Air reactivity of cokes and air reactivity of baked anodes have been studied extensively over the years. The results are not unambiguous, and this is likely due to the many coke calcination temperatures studied, the different types of cokes, and if the cokes have been calcined in an industrial calciner or in a laboratory environment [12]. The results of air reactivity on cokes are not always directly transferrable to baked anode properties. Belitskus [12] studied the effect of coke calcination temperature and anode baking temperature on the crystallite height, L_c, of the coke, the baked apparent density, specific electrical resistivity, and air reactivity. The crystallite height of the cokes calcined at three different temperatures (1150 °C, 1250 °C, and 1350 °C) increased linearly with calcination temperature. It was found that the apparent density of the anode increased with increasing baking temperature. The effect was higher for the anodes baked at the highest baking temperature, produced from coke with lowest calcination temperature. SER decreased with increasing baking temperature for all the coke calcination temperatures used. Air reactivity of the anodes also decreased with increasing baking temperature and with increasing coke calcination temperature.

The fact that L_c increases with increasing calcination temperature of cokes was also found by Boero [13]. He also found that air reactivity decreased as L_c increased. It was also suggested that the surface area of the coke could affect air reactivity, but Boero argued that this effect is difficult to measure, since the surface area would change over time when the cokes react with air.

Dreyer, Samanos, and Vogt [14] studied two different cokes—one high in sulfur and one low in sulfur—and the final properties of baked carbon anodes. The two cokes were calcined at a high and a low level, and four pilot-scale anodes were produced. The sulfur content of the low-sulfur coke was found to be constant over the course of the baking temperature, and no desulfurization was observed. For the high-sulfur coke, desulfurization was observed, and a rapid drop in sulfur content appeared. When studying various properties of the anodes, they found that the coefficient of thermal expansion (CTE) was little affected by baking temperature for the low sulfur content anode. However, for the higher sulfur content anode, a rapid drop in CTE was found when the baking temperature exceeded the threshold for desulfurization. CO₂ reactivity was not significantly affected by baking temperature, although the higher sulfur anodes were slightly more affected by baking temperature with respect to CO₂ reactivity. This was attributed to desulfurization. SER decreased with increasing baking temperature, but SER was not affected by desulfurization.
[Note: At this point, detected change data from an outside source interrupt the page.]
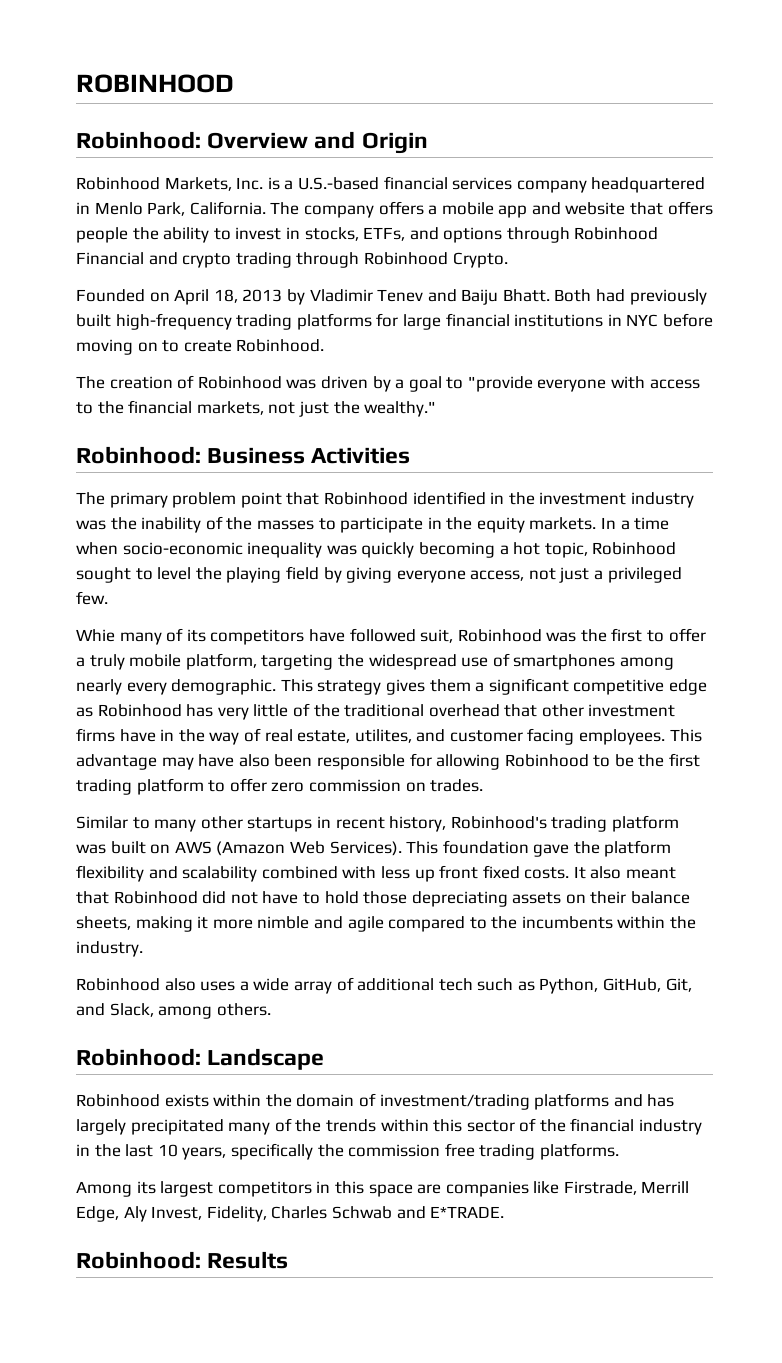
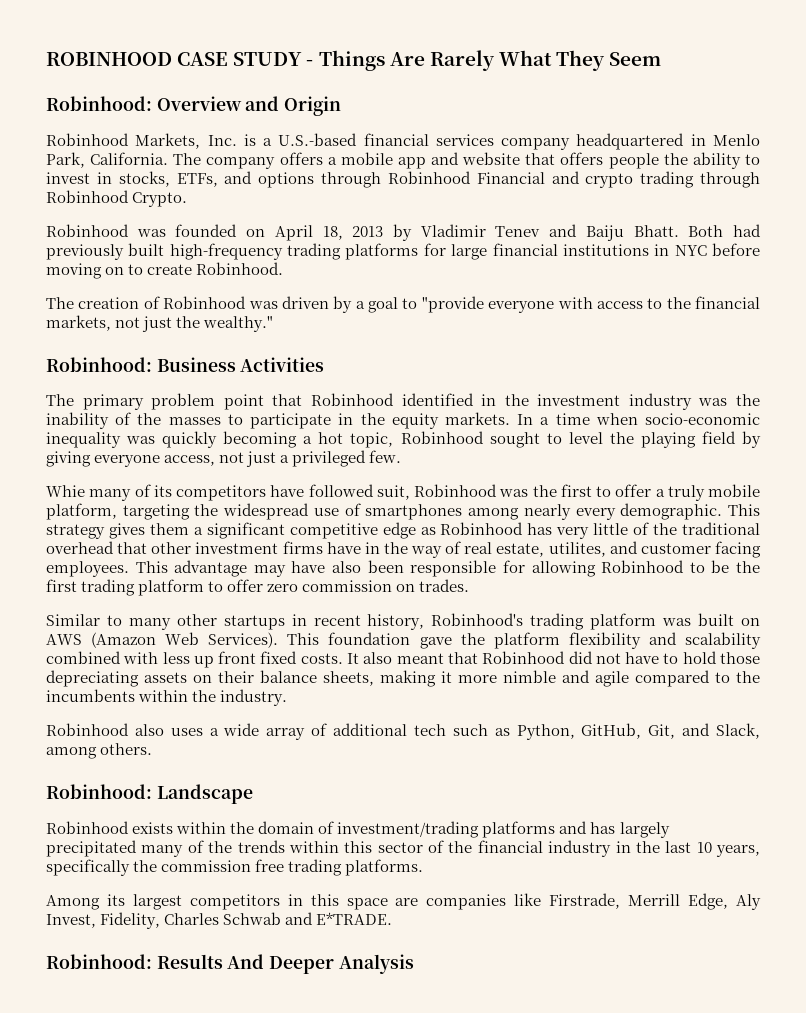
(234, 83) none -> [177,50,662,71] CASE STUDY - Things Are Rarely What They Seem
[76,289,145,302] Founded -> [46,224,238,237] Robinhood was founded
(289, 1260) none -> [227,954,414,974] And Deeper Analysis

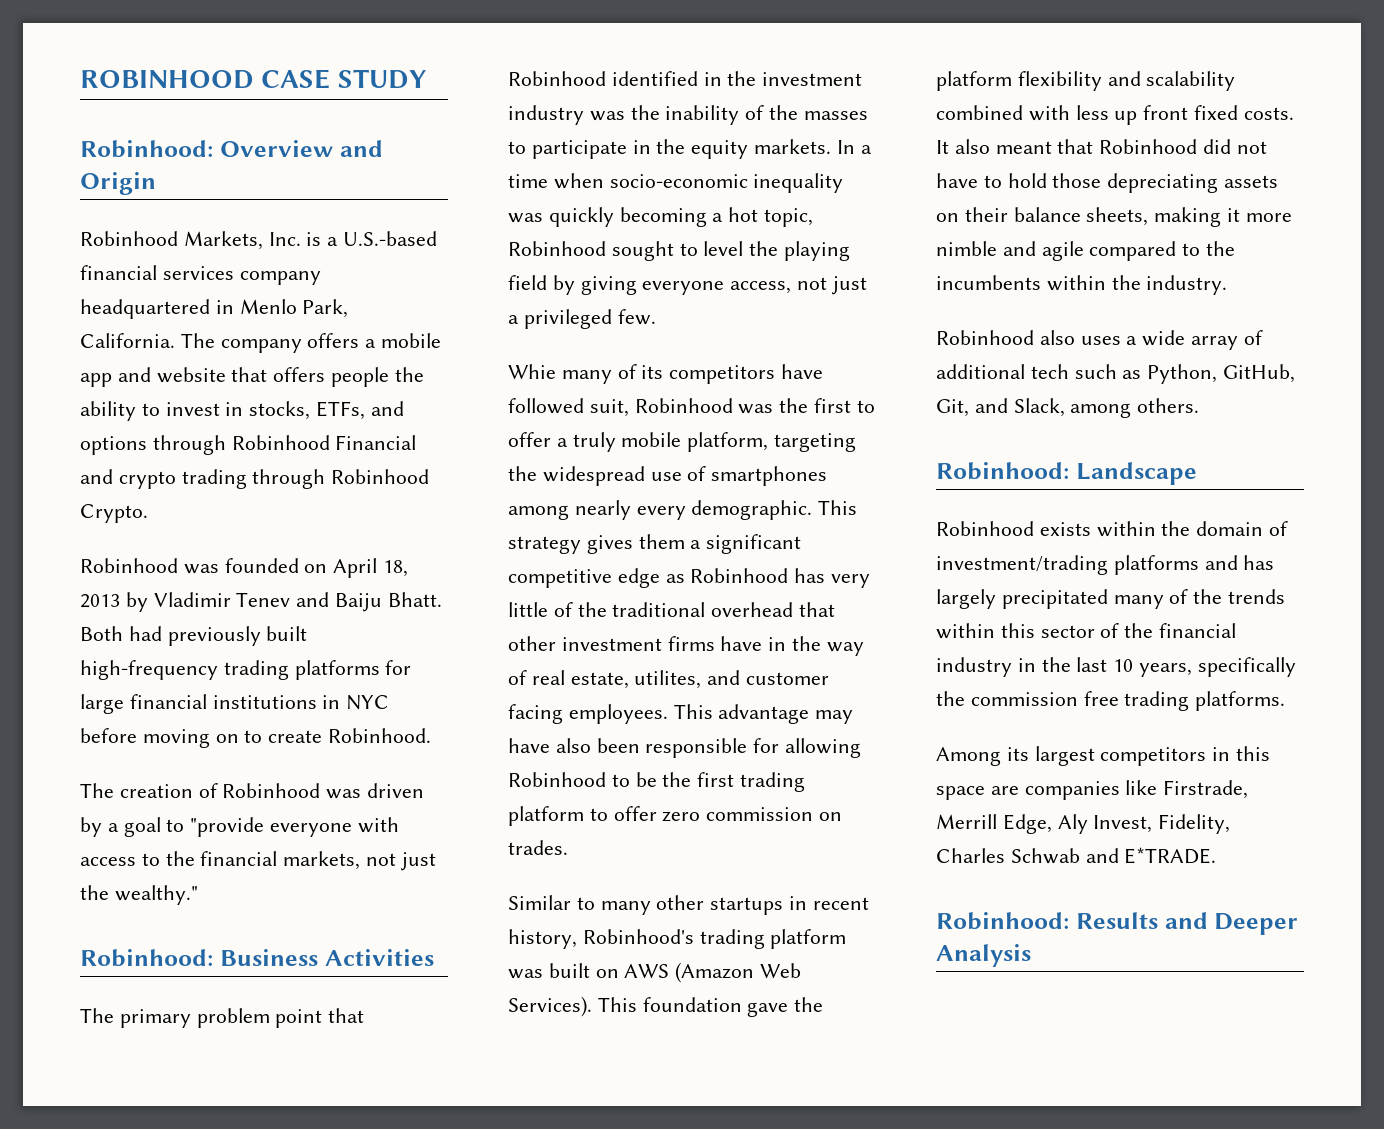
[306,50,662,71] - Things Are Rarely What They Seem -> (427, 79) none
[227,954,265,969] And -> [1164,912,1208,929] and

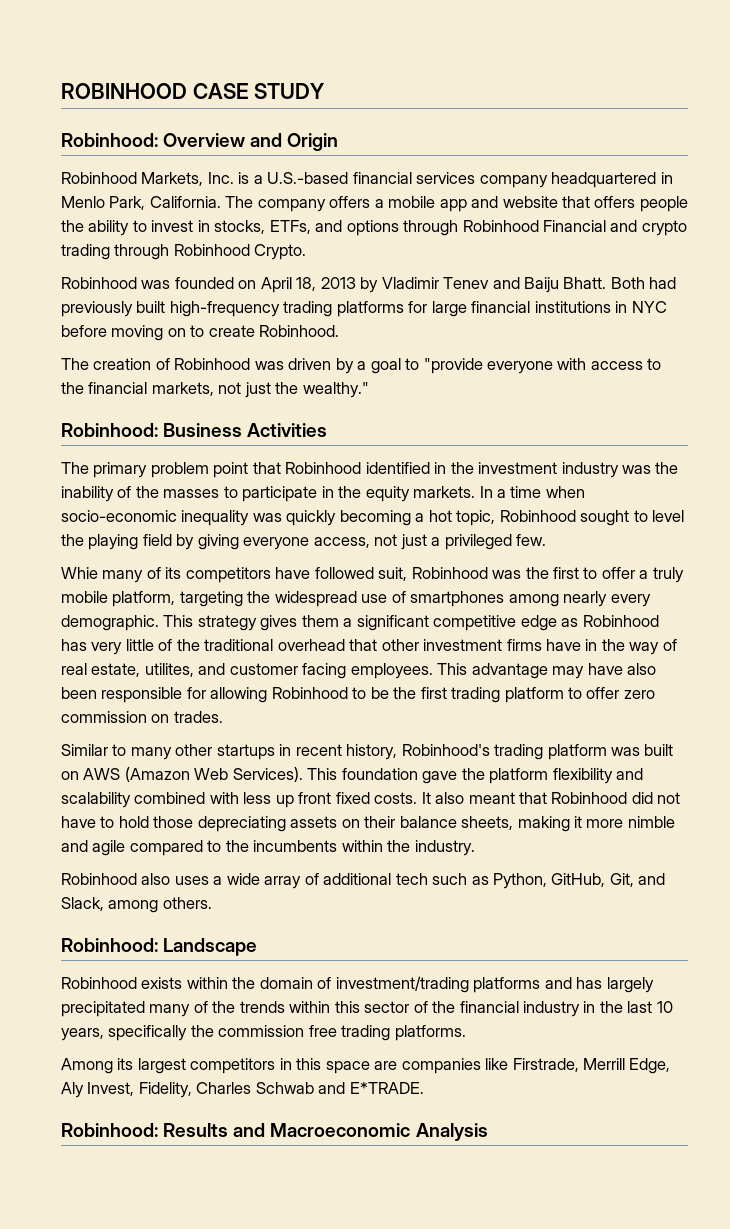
[1214,913,1299,935] Deeper -> [270,1123,411,1137] Macroeconomic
The aim of this paper is to study the effect of two mixing temperatures and three baking levels on the resulting quality of six pilot-scale anodes, using the statistical tool called factorial design. The coke is a single source coke of a relatively low impurity level and constant calcination temperature. No butts were added, and the type and level of pitch was the same for all experiments. Impurity levels may therefore be assumed to be constant, and effects of calcination level of the coke on pitch wetting can be neglected. Thus, mixing temperature and baking level are the only parameters varied in the experiments, selected in order to minimize the complex interdependencies of material and process parameters on anode properties. The experiments were performed in accordance with 2² full factorial designs in order to identify how and if the mixing temperatures and baking levels affect the density, SER, air permeability, CTE, air reactivity, and CO₂ reactivity, and whether there are possible interaction effects.

1.1. Factorial Design as a Statistical Tool

Factorial design is a statistical tool that allows investigation of the effect of many factors simultaneously, provided that these factors are independent [15]. The 2² full factorial design is the simplest of its kind. The 2² nomenclature denotes two factors varied at two levels [16]. In the present experimental design, the two factors varied are mixing temperature and baking level. The two levels are a high and low value. For the mixing temperature, the high level is 210 °C and the low level is 150 °C, which are 90.9 °C and 30.9 °C above the Mettler softening point, respectively. The baking level was varied on three levels: 1150 °E, 1260 °E, and 1350 °E, where °E denotes equivalent temperature according to ISO 17499:2011—a measure of calcination level that is a function of maximum temperature and hold time at this temperature, used by Hydro to describe the baking level of an anode. The resulting anode baking level is measured by sending a reference coke in a graphite container together with the anode through the baking furnace. After calcination in the baking furnace, the level of graphitization is measured by investigations of L_c (i.e., the determination of the mean crystallite height, the 002 band, by interpreting the X-ray diffraction pattern found by use of X-ray diffraction techniques) according to ISO 20203:2005. Since the temperature of the baking furnace is non-homogeneous throughout, measuring the exact calcination temperature each carbon anode sees is non-trivial. More on the technique is described in ISO 17499:2011 and in [17,18]. The heating ramp in the baking furnace was 7–20 °C, with the highest heating rate during the pitch volatilization.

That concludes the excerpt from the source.